GIVEN ENTRIES: Begin

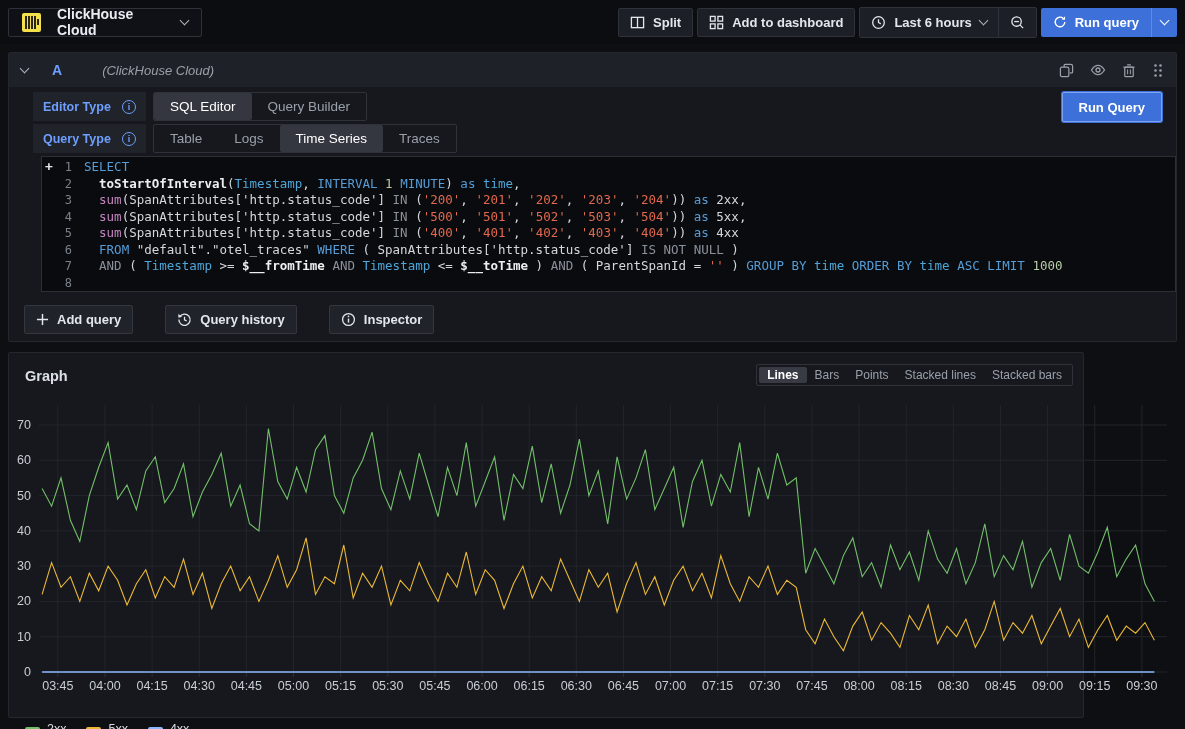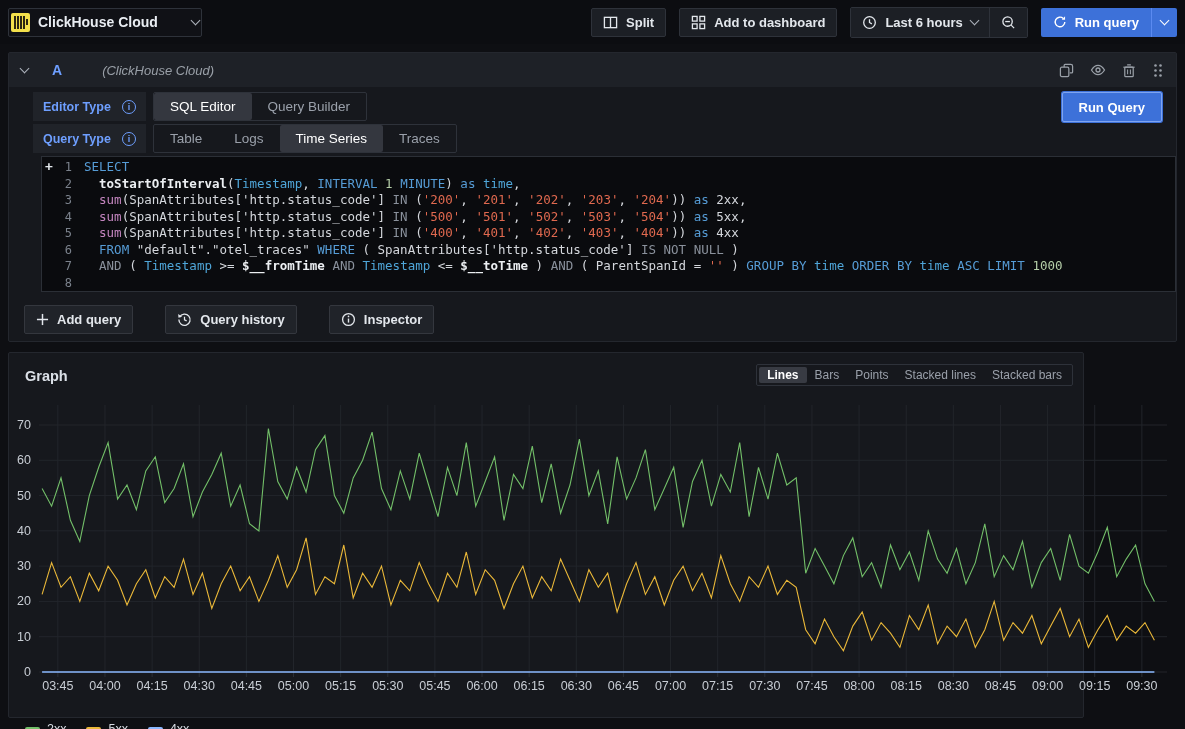--- a/index.html
+++ b/index.html
@@ -5,7 +5,7 @@
   * { box-sizing: border-box; margin: 0; padding: 0; }
   html,body { width:1185px; height:729px; background:#0e0f13; font-family:"Liberation Sans", sans-serif; color:#d8dde4; overflow:hidden; }
   .topbar { position:absolute; left:0; top:0; width:1185px; height:44px; background:#0c0d11; display:flex; align-items:center; justify-content:space-between; padding:0 8px; }
-  .ds-picker { display:flex; align-items:center; gap:8px; width:194px; height:29px; border:1px solid #2e323a; border-radius:2px; padding:0 2px; background:#101116; cursor:pointer; }
+  .ds-picker { display:flex; align-items:center; gap:16px; width:194px; height:29px; border:1px solid #2e323a; border-radius:2px; padding:0 13px; background:#101116; cursor:pointer; }
   .ds-logo { width:19px; height:19px; background:#f3e04b; border-radius:2px; display:flex; align-items:center; justify-content:center; gap:1px; }
   .ds-logo i { display:block; width:2px; height:13px; background:#2b2611; }
   .ds-logo i.half { height:6px; }

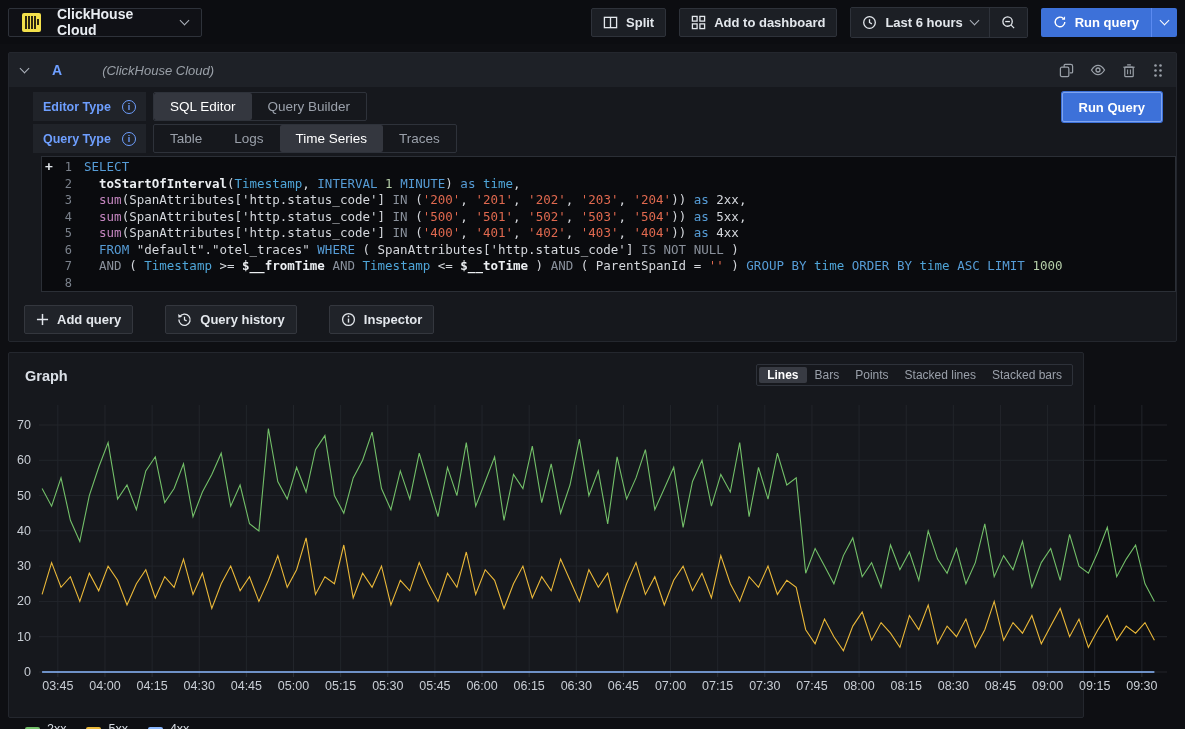--- a/index.html
+++ b/index.html
@@ -11,7 +11,7 @@
   .ds-logo i.half { height:6px; }
   .ds-name { font-size:14px; font-weight:bold; color:#e9edf2; flex:1; }
   .chev { width:7px; height:7px; border-right:1.5px solid #aeb4bd; border-bottom:1.5px solid #aeb4bd; transform:rotate(45deg); margin-top:-3px; }
-  .tb-right { display:flex; align-items:center; gap:13px; }
+  .tb-right { display:flex; align-items:center; gap:4px; }
   .btn { display:flex; align-items:center; gap:8px; height:29px; padding:0 11px; background:#1c1f25; border:1px solid #2e323a; border-radius:2px; font-size:13px; font-weight:bold; color:#e3e7ec; cursor:pointer; white-space:nowrap; }
   .btn svg { flex:none; }
   .btn-group { display:flex; align-items:stretch; border:1px solid #2e323a; border-radius:2px; }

GIVEN ENTRIES: End

→ WORK INSTRUCTIONS
Repeat every entry above exactly as written and omit any pictures it holds.

→ WRITTEN REPLY
--- a/index.html
+++ b/index.html
@@ -5,7 +5,7 @@
   * { box-sizing: border-box; margin: 0; padding: 0; }
   html,body { width:1185px; height:729px; background:#0e0f13; font-family:"Liberation Sans", sans-serif; color:#d8dde4; overflow:hidden; }
   .topbar { position:absolute; left:0; top:0; width:1185px; height:44px; background:#0c0d11; display:flex; align-items:center; justify-content:space-between; padding:0 8px; }
-  .ds-picker { display:flex; align-items:center; gap:8px; width:194px; height:29px; border:1px solid #2e323a; border-radius:2px; padding:0 2px; background:#101116; cursor:pointer; }
+  .ds-picker { display:flex; align-items:center; gap:16px; width:194px; height:29px; border:1px solid #2e323a; border-radius:2px; padding:0 13px; background:#101116; cursor:pointer; }
   .ds-logo { width:19px; height:19px; background:#f3e04b; border-radius:2px; display:flex; align-items:center; justify-content:center; gap:1px; }
   .ds-logo i { display:block; width:2px; height:13px; background:#2b2611; }
   .ds-logo i.half { height:6px; }

--- a/index.html
+++ b/index.html
@@ -11,7 +11,7 @@
   .ds-logo i.half { height:6px; }
   .ds-name { font-size:14px; font-weight:bold; color:#e9edf2; flex:1; }
   .chev { width:7px; height:7px; border-right:1.5px solid #aeb4bd; border-bottom:1.5px solid #aeb4bd; transform:rotate(45deg); margin-top:-3px; }
-  .tb-right { display:flex; align-items:center; gap:13px; }
+  .tb-right { display:flex; align-items:center; gap:4px; }
   .btn { display:flex; align-items:center; gap:8px; height:29px; padding:0 11px; background:#1c1f25; border:1px solid #2e323a; border-radius:2px; font-size:13px; font-weight:bold; color:#e3e7ec; cursor:pointer; white-space:nowrap; }
   .btn svg { flex:none; }
   .btn-group { display:flex; align-items:stretch; border:1px solid #2e323a; border-radius:2px; }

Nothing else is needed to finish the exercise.